Ils n'étaient qu'une petite vingtaine, ce matin, sur la Place Poelaert, à avoir bravé le froid pour se rassembler devant le Palais de Justice. Des conducteurs de bus de la Stib, pour la plupart, venus assister à l'audience initiale de l'action en justice introduite début novembre en vue de faire reconnaître l'exercice du droit de retrait. 

Plus de 200 chauffeurs mobilisés

Du 11 au 17 mai dernier, en pleine première vague de la pandémie, quelque 1300 membres du personnel de conduite de la STIB ont refusé de travailler. Ils entendaient ainsi protester contre l'assouplissement des mesures de précaution décidé par la direction, s'estimant en danger sur le plan de leur santé. Cette action fut menée au nom du "droit de retrait", un concept juridique peu connu en droit belge. Obtenir sa reconnaissance représente donc le principal enjeu du procès, pour l'avocate des chauffeurs, Maître Sophie Remouchamps. 

"Il y a deux questions à débattre : il y a la problématique de savoir jusqu'où va ce droit de retrait et c'est en cela que ce procès va être intéressant pour tous les travailleurs puisqu'il va permettre de déterminer quel est le contour de ce droit qui est assez méconnu en Belgique. Et deuxièmement, pour les travailleurs évidemment, l'enjeu se situe aussi au niveau de la rémunération qui a été perdue pendant les journées de droit de retrait mais également au niveau des codes pour absence injustifiée qui ont été infligés par la STIB et qui, sur un dossier, font un peu tâche.

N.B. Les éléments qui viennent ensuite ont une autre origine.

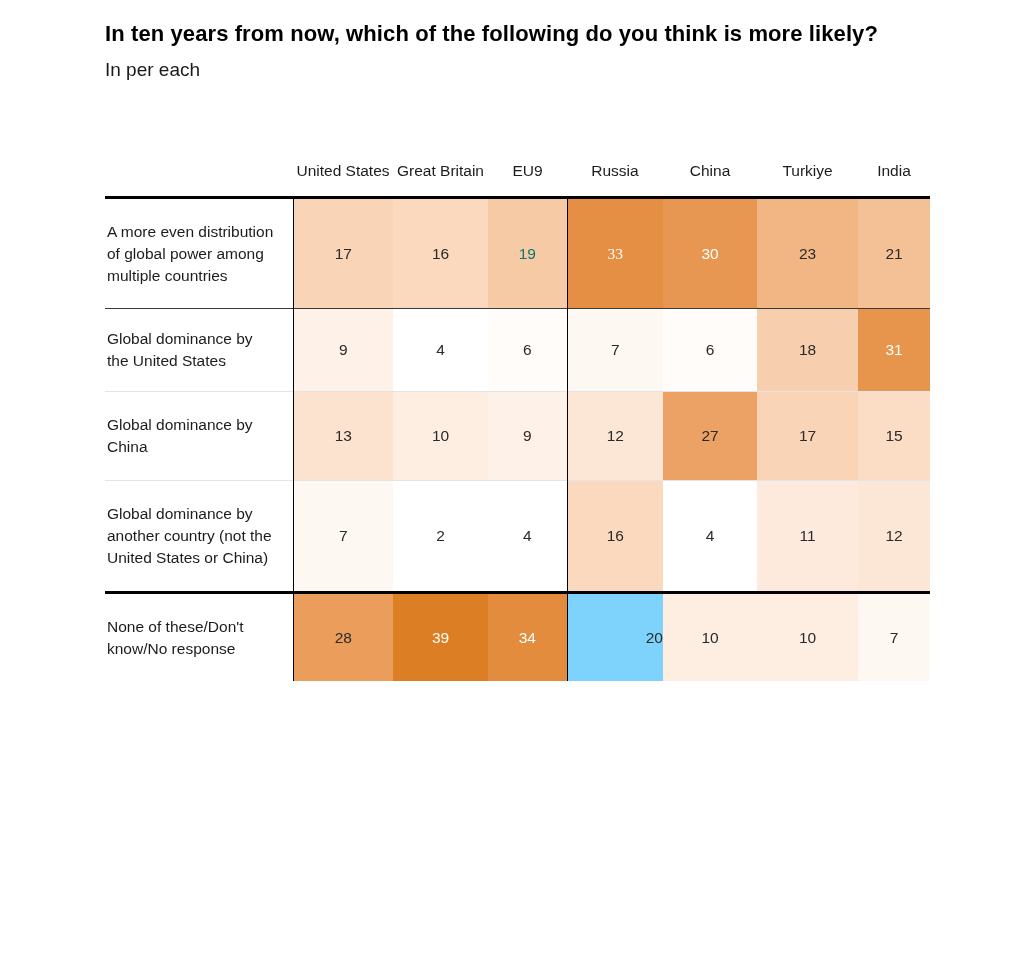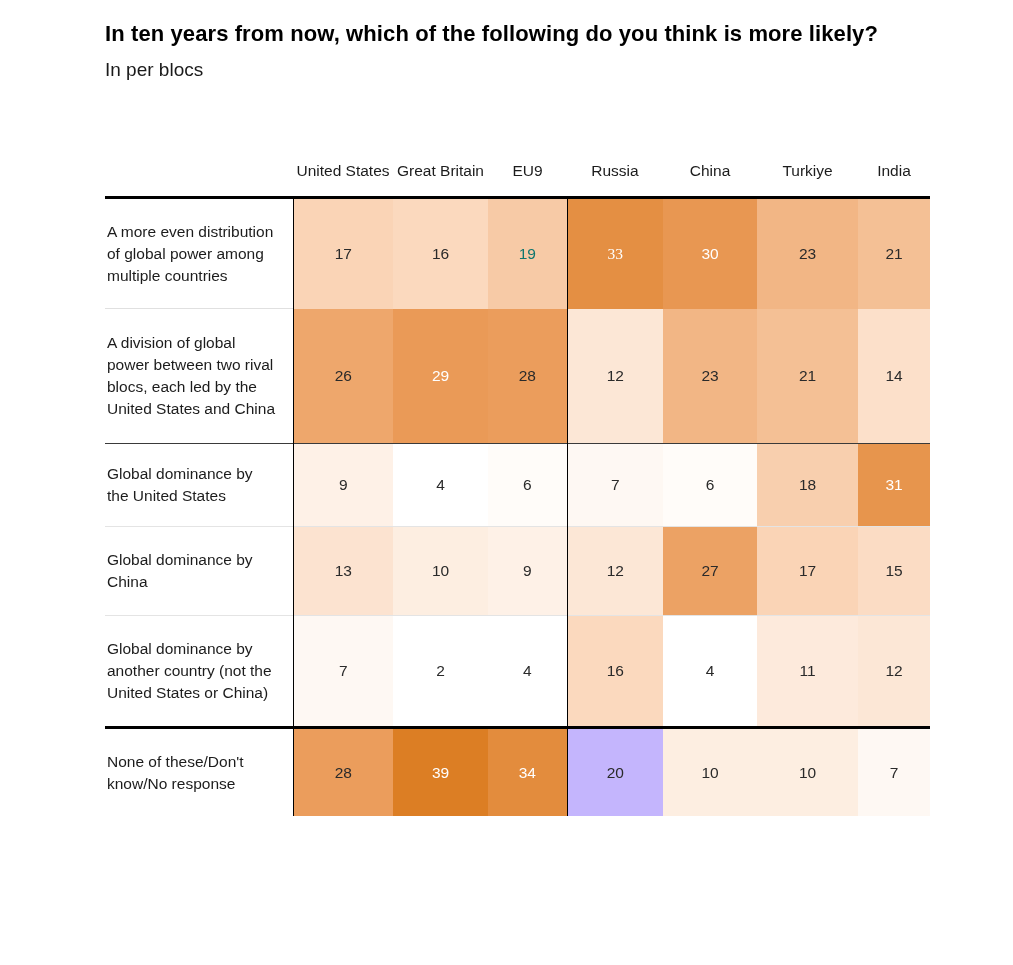"In per blocs" div.subtitle { text: blocs -> each }
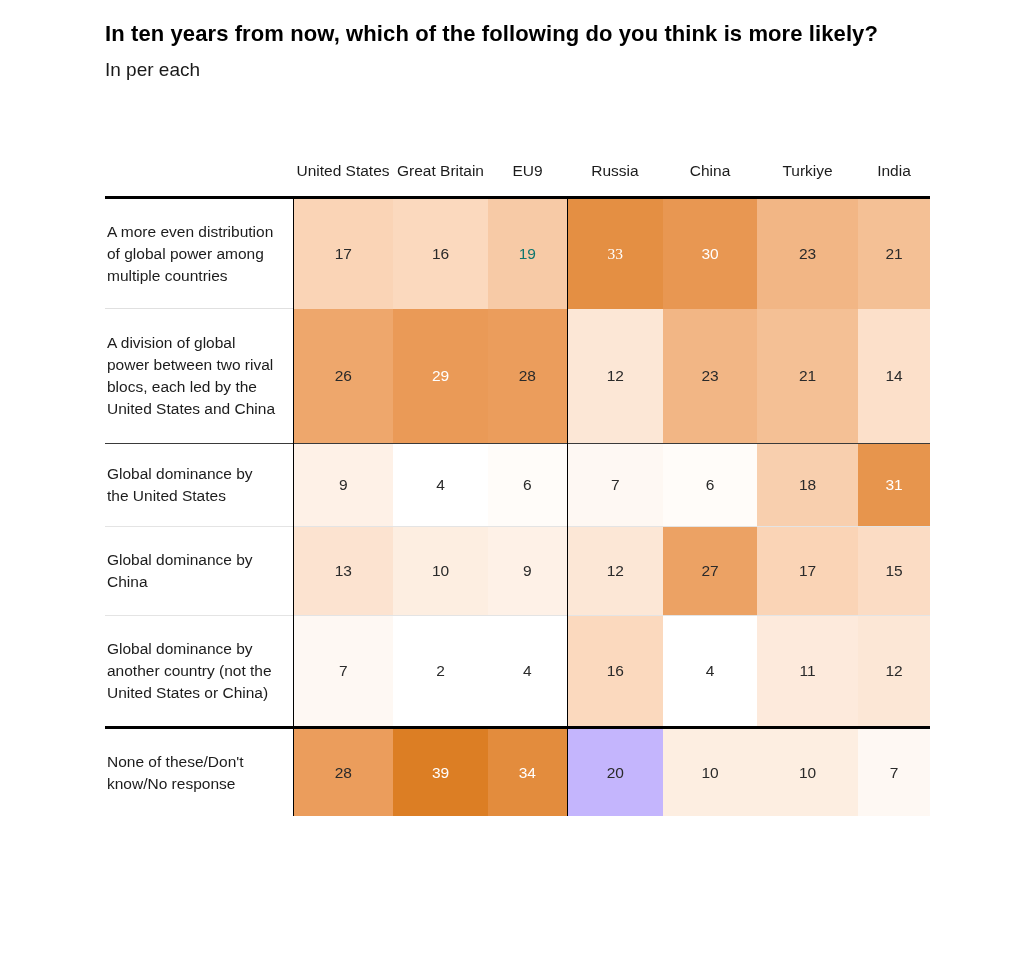"A division of global power" tr.body { html: <tr> <th>A division of global power between two rival blocs, each led by the United States and China</th> <td>26</td> <td>29</td> <td>28</td> <td>12</td> <td>23</td> <td>21</td> <td>14</td> </tr> -> none }
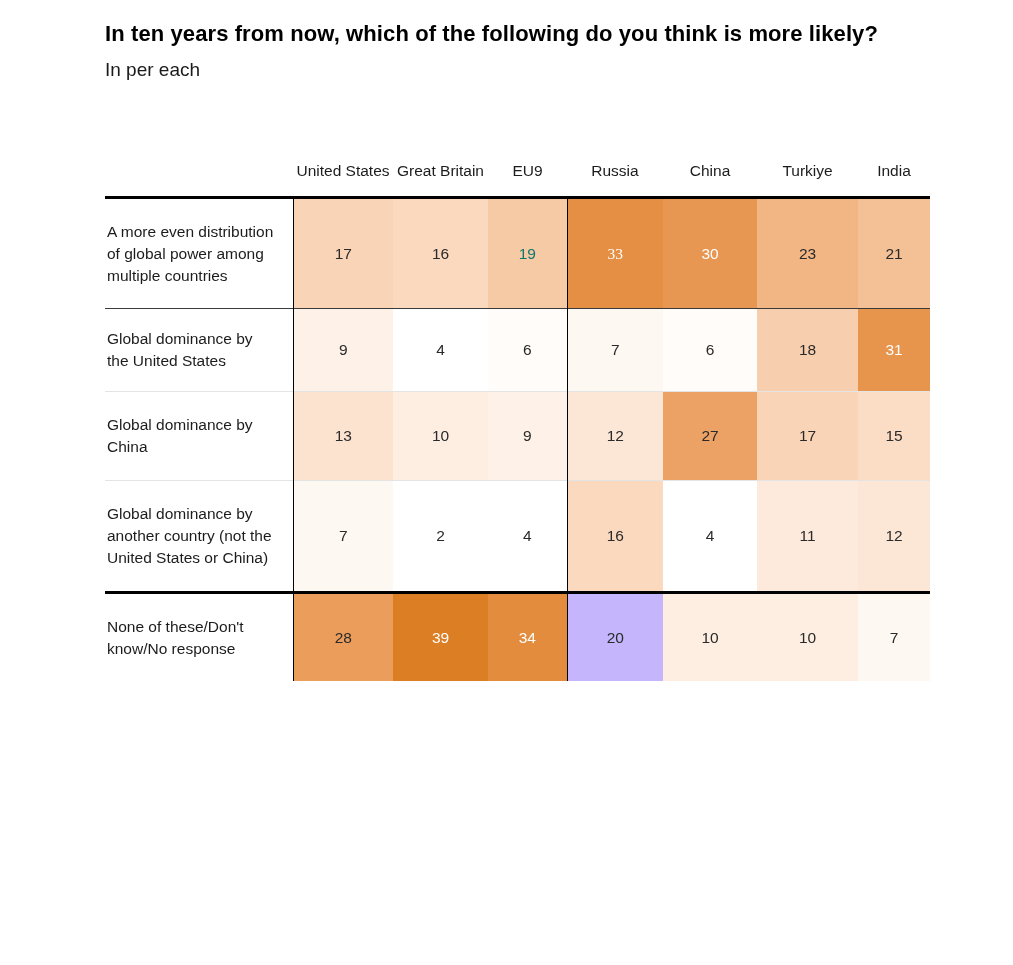"20" td.cell { background: #c4b5fd -> #7dd3fc; text-align: none -> right }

Donc l'idée c'est aussi d'enlever cette qualification qui nous paraît heurtante vu les conditions dans lesquelles ce droit de retrait a été exercé."

Pas de droit de retrait pour la STIB

La position de la société de transport public dans ce dossier est claire. Françoise Ledune, porte-parole de la STIB, la résume : "La STIB estime que l'arrêt de travail du 11 au 17 mai ne peut pas être justifié par un danger grave et imminent auquel étaient exposés ces conducteurs à ce moment-là. Et dès lors, il n'y pas de raison que la STIB rémunère ces jours qui n'ont pas été prestés." 

Lors de la première audience, les parties se sont déjà livrées à quelques escarmouches. La STIB demande un délai de 6 mois pour rédiger ses conclusions tandis que les requérants ne sollicitent que 6 semaines pour peaufiner leurs arguments. Maître Remouchamps y voit une volonté de la STIB de retarder autant que faire se peut le débat de fond devant le juge. En tout état de cause, les plaidoiries n'auront pas lieu avant plusieurs mois.